Майя задумалась: а тянуло ли ее когда-нибудь к чему-нибудь? Или, похоронив свою юношескую мечту, она в каком-то смысле похоронила и себя саму? Не эту ли обреченность ощутила в свое время Глафира, начав подминать ее под себя? Словно хищник, почуявший запах пролитой крови…

– Ну, вот я иду, куда меня тянет – к лошадям в Каппадокию, – медленно проговорила она. – А что из этого выйдет?

– А вот и увидим, – отозвался Карим.

Майя покачала головой. Почему он так легко относится к будущему? И подняла на него глаза. Этот взгляд… Веселый и внимательный одновременно, уверенное спокойствие в осанке, молодость, разлитая по лицу… Словно очнувшись от забытья, она наконец поняла, что так безумно тянуло ее к этому человеку все это время – тот невероятный сплав мудрости и юности, что дается лишь немногим любимчикам судьбы, устоявшим на своем пути после всех ее толчков и подножек, а значит, пришедшим к победе.

– У тебя ведь есть зеркало? – сказал вдруг Карим. – Посмотри на себя.

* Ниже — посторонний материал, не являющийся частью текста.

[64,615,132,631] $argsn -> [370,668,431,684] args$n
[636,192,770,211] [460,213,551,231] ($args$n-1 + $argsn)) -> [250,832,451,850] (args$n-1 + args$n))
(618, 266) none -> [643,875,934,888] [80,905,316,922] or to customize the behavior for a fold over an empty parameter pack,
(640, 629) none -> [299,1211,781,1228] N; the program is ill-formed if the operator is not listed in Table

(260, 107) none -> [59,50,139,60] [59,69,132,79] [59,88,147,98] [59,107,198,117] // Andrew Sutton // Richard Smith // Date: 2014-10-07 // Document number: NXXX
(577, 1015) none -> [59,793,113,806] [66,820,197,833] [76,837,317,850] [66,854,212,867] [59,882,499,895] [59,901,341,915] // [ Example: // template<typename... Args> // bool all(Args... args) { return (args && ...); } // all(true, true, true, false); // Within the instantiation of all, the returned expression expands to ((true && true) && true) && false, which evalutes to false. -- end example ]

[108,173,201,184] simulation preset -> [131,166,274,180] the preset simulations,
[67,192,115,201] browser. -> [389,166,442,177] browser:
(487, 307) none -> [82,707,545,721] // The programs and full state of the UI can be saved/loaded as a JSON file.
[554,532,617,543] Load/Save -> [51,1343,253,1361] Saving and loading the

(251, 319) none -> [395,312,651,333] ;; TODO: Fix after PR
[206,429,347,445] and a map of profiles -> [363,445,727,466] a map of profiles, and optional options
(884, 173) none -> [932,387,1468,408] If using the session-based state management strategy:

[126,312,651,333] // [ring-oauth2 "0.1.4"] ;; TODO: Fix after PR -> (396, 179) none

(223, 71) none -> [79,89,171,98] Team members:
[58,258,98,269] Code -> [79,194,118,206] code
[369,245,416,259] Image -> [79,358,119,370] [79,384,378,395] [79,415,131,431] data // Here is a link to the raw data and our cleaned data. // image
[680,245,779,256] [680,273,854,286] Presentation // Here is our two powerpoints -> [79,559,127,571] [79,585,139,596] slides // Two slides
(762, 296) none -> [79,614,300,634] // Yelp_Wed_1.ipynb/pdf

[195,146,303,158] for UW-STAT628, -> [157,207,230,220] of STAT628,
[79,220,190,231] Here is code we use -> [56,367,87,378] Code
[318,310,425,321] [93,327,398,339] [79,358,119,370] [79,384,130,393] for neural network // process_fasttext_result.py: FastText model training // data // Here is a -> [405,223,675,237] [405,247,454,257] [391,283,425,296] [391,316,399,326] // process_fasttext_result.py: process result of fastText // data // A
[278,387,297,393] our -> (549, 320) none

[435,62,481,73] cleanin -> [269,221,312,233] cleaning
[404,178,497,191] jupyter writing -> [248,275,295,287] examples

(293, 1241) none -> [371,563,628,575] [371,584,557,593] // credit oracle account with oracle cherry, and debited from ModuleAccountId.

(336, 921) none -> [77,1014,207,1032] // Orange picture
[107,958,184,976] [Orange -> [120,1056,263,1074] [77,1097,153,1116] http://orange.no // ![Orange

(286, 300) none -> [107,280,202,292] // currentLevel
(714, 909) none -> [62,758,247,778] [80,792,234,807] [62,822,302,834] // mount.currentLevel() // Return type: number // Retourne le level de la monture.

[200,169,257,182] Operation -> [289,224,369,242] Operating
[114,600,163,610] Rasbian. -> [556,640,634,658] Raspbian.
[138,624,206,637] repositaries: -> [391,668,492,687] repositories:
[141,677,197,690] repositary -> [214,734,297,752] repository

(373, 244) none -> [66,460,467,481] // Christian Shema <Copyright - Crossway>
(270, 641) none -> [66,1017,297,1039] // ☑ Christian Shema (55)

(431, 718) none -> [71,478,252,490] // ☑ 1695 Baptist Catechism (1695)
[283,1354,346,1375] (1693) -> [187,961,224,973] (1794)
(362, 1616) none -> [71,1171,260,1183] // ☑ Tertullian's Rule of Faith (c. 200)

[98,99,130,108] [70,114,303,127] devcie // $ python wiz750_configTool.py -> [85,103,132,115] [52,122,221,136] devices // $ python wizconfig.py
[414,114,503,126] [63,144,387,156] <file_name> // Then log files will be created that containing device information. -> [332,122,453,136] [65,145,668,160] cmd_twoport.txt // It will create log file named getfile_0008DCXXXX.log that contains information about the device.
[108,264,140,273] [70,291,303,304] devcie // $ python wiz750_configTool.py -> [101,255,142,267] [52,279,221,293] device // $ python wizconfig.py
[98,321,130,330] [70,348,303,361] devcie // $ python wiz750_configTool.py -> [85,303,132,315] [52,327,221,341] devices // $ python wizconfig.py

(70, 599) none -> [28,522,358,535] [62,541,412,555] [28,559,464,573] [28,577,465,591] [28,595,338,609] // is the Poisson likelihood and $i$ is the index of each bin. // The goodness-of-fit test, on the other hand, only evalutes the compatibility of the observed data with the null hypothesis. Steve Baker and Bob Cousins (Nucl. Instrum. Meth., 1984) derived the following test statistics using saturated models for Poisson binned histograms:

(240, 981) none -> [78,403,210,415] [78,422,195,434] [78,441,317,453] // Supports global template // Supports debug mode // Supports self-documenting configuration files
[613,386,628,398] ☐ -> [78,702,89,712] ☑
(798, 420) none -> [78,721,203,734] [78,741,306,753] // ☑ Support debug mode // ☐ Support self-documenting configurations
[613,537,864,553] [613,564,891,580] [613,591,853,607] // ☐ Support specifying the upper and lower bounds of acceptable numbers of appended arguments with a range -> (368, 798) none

Майя недоуменно достала пудреницу и повернулась так, чтобы свет падал на лицо. Что, интересно, нового он в ней увидел? И вдруг заметила, что сухая, стянутая кожа между крыльями носа и щеками разгладилась, а расширенные поры наоборот сжались, исчезли мимические морщинки на подбородке и у глаз и лицо выглядело настолько свежим и гладким, что Майя отказывалась вполне доверять отражению. "Возможно, – попыталась она мысленно объяснить необъяснимое, – это всего лишь освещение. А направь свет под другим углом – и старость вернется".

– Ну? – нетерпеливо спросил Карим, едва она захлопнула крышку пудреницы.

Стараясь не выдавать своего состояния, Майя пожала плечами:

– Я, конечно, посвежела за это время – отпуск как-никак…

Карим усмехнулся и обреченно покачал головой.